O dia em que câncer (des)encontrou virgem



Ontem, pela manhã, eu andava distraído, chutando as pedrinhas que eu via no chão enquanto pensava no que eu poderia te dizer, já que toda essa nossa confusão tá aumentando. Foi ai que eu decidi pegar o celular e te ligar.

- Oi.
- Oi.
- Onde você tá? 
- Em casa.
- Pode me encontrar?
- Hoje não tenho tempo.

Desligou. Depois de um tempo eu acho que as pessoas vão ficando mais frias e, por mais que eu tentasse esquentar nosso "relacionamento" às avessas, você não parecia estar muito afim disso. Parecia gostar do gelo que te encobria e, não queria por nada, deixar que eu te derretesse. Fui pra casa tentando não pensar em você. Deixei pro dia seguinte a noite e te liguei.

- Pode hoje?
- Não sei se devo. Acho que precisamos conversar...
- Eu também quero conversar.
- Tudo bem.
- Vou te buscar. 
- Acho... tá, venha.

Eu iria pedi-la em namoro se ela não tivesse ido direto ao assunto que queria me dizer. Não houve lágrimas, mas sim uma voz acanhada de pena. Agora ela sentia pena de mim, por ter que terminar um relacionamento que nem havia começado. Seus olhos eram fundos e demonstravam como tudo aquilo era em vão, porque ela sabia que eu resistiria - ou achava que sabia.

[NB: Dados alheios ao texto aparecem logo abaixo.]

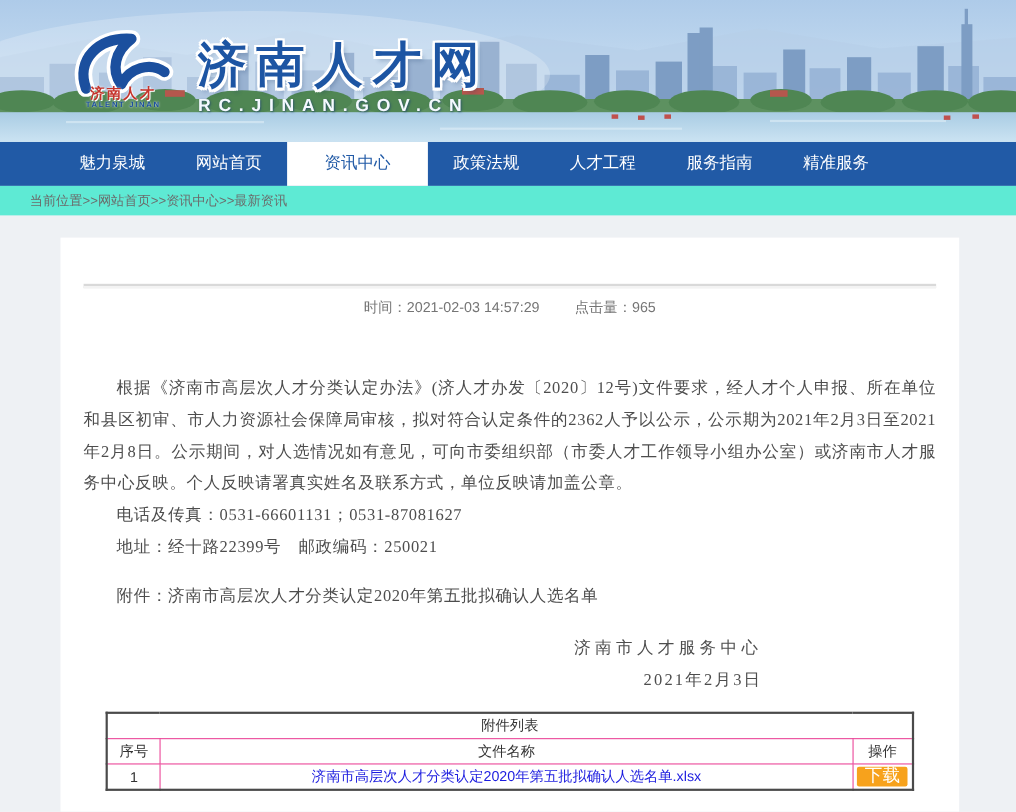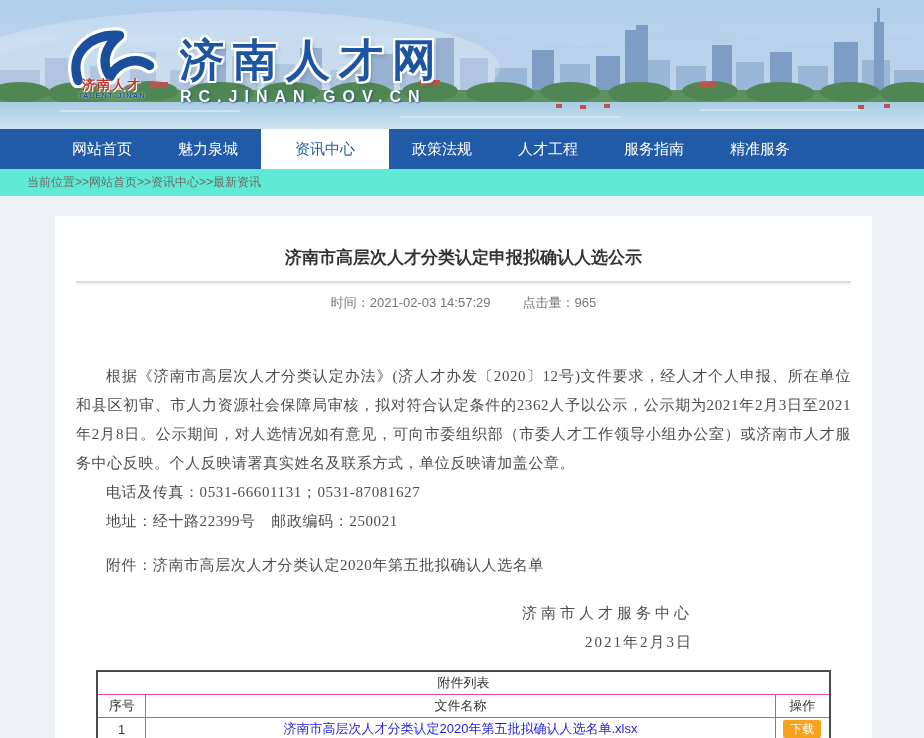"网站首页" a { order: before "魅力泉城" -> after "魅力泉城" }
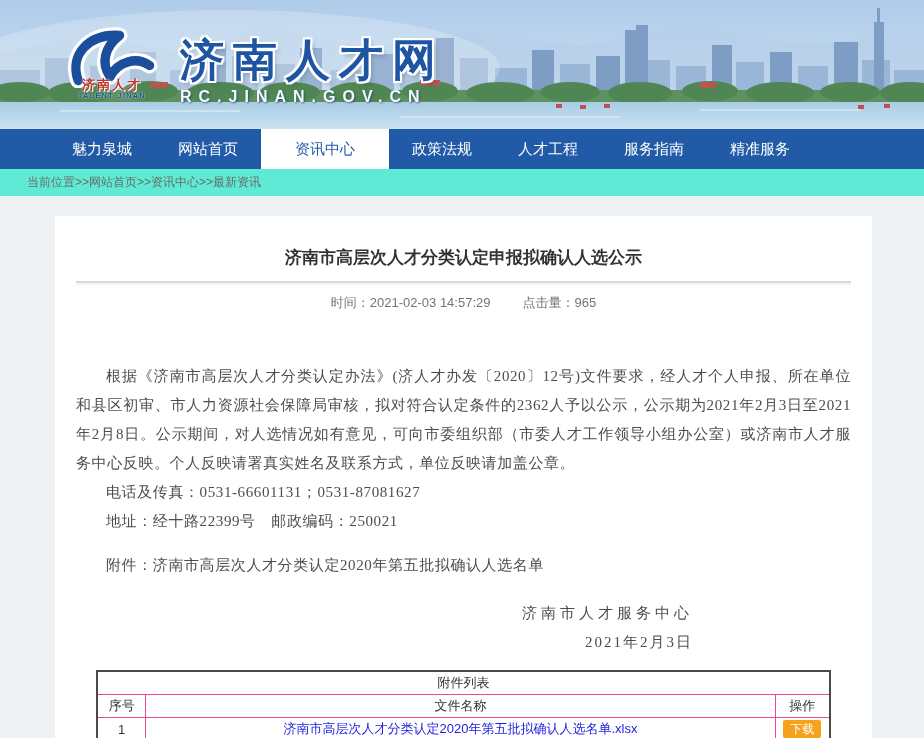"济南市高层次人才分类认定申报拟确认人选公示" h1.article-title { html: <h1>济南市高层次人才分类认定申报拟确认人选公示</h1> -> none }
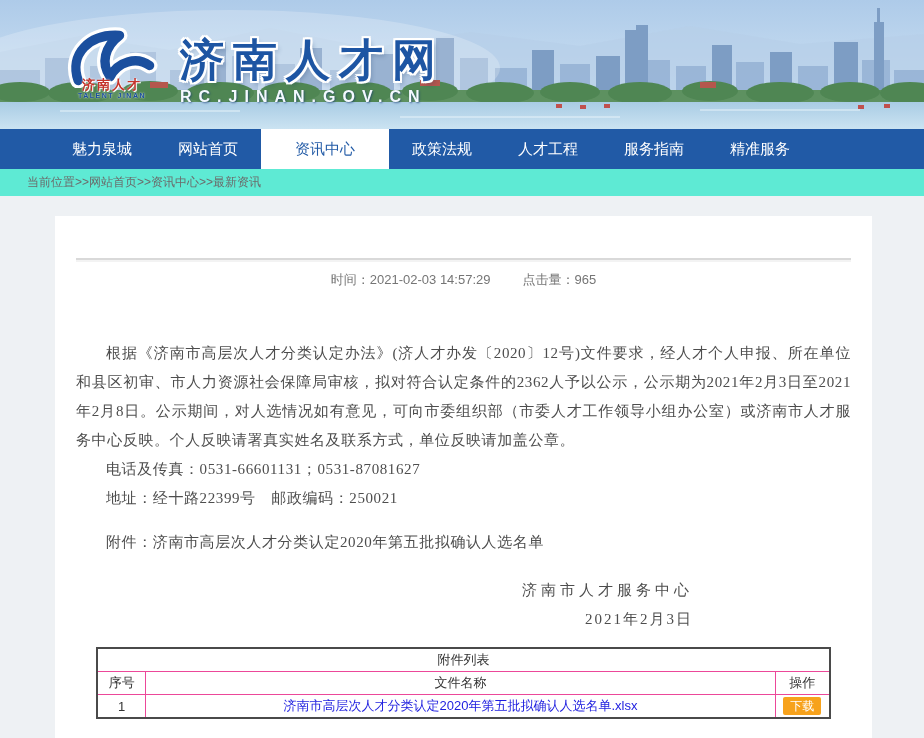"下载" .download-btn { font-size: 12px -> 16px }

- E o que você tinha para me dizer?
- Nada. Na verdade era o mesmo que você. Concordo que nós estamos avançando rápido e isso tem que acabar.
- Ah, sim! Que bom que está de acordo, gosto de você e assim ninguém sofre.
- Claro, ninguém. 

Deixei-a em casa e fui para a minha. Dentre todas as pessoas do mundo tinha que ser justo você? Sei que meu signo é bem culpado por todo esse sentimento desenfreado que me corrói aqui por dentro, mas eu não estou errado. Nunca vi virginiana como você, as pessoas que conheço não são como você. É como se seu jeito fosse extremista e eu? Meu Deus, eu sou tão molenga. 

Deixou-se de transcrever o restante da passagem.